Any C.E.O. book ought to do two things. First, it should be a rip-roaring tale of how the author did it, warts and all.

The origin story of Ulmer’s company begins with bee stings, after which her parents encourage her to learn about the insects rather than fear them. The bees are in danger, it turns out, as is a large amount of our food supply if conditions worsen and they no longer pollinate en masse.

So the 4-year-old sets up a lemonade stand outside her house in Austin, Texas. She sweetens her lemonade with honey, since bees make it and it’s healthy. She serves it with a side of education on all things apian. The first batch of lemonade is awful, but a series of sticky experiments yields something better — unique even, after she gets the idea, from her great-grandmother’s recipe, to add flaxseed. Best of all, it’s a product with a purpose, since she donates money to bee-related organizations.

People around Austin notice. The owner of a pizza place offers to sell the beverage if she bottles it. Then the head of the local Black Chamber of Commerce urges her to audition for the TV series “Shark Tank.”

You can guess what happens next, if you don’t already know. Ulmer gets on the show, goes to Hollywood and one of the sharks bites. She leaves town with a $60,000 investment, and by the end of the book Me & the Bees Lemonade is in more than 1,500 stores.

So we have our good yarn. The second task is harder — for anyone, let alone a teenager selling her story to other kids: How do you leave people believing that they too could pull something like this off?

As with any child prodigy, readers will wonder about the stage parents. Ulmer doesn’t sugarcoat. Both her parents have business degrees. Her father worked at Dell; her mother owned a marketing firm. Eventually her mom joins Me & the Bees full time.
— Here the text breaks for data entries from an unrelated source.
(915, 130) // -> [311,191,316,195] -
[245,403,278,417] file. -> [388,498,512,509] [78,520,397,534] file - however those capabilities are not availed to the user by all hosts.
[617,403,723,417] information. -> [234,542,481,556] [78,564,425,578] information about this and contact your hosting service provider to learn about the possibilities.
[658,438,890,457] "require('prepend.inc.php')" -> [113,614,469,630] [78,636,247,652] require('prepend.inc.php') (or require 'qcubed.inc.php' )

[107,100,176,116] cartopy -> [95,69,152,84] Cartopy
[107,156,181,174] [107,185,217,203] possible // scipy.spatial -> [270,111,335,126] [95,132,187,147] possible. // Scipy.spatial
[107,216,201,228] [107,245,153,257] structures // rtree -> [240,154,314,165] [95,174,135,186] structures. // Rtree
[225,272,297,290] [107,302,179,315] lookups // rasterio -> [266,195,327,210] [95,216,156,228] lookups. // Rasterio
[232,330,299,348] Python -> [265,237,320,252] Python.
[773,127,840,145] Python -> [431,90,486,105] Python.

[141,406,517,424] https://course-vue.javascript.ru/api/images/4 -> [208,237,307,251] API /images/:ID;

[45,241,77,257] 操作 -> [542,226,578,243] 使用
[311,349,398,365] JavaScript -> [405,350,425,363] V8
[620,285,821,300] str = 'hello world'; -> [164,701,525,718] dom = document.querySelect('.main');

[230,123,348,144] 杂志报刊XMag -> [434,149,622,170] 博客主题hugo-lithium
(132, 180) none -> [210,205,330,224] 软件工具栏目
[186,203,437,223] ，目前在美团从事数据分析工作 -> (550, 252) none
A group of current and former N.F.L. players invests $810,000 in the company, and increased scale enables it to lower the shelf price to $2.99 per 12-ounce bottle. But we don’t learn how much money Ulmer is taking out for herself or her college fund. Nor do we learn how much has gone to the bees. Private companies have no obligation to report such figures, but authors ought to give a little more up.

Like many founders’ stories, Ulmer’s book is meant partly as self-help. Here she delivers. Bless her for stressing the importance of thank-you notes. She also writes often and well about connecting with strangers over a brief transaction. Selling remains one of the most underappreciated and under-taught life skills; many grown-ups never learn the art of the pitch.

Remembering names is crucial, too. When Ulmer goes to the White House for the Kids’ State Dinner, Michelle Obama sees her and says, “Oh, Mikaila! I know you! Come here,” before acknowledging her work. “I noted it,” Ulmer writes. “Make people feel special and comfortable.”

Near the book’s end, Ulmer describes telling a group of girls in South Africa to “imagine what it would feel like” to buy things they want without having to ask others for help. Parents who recall their own first childhood purchase probably remember the tingle they felt in that moment — and want it for their own kids, too.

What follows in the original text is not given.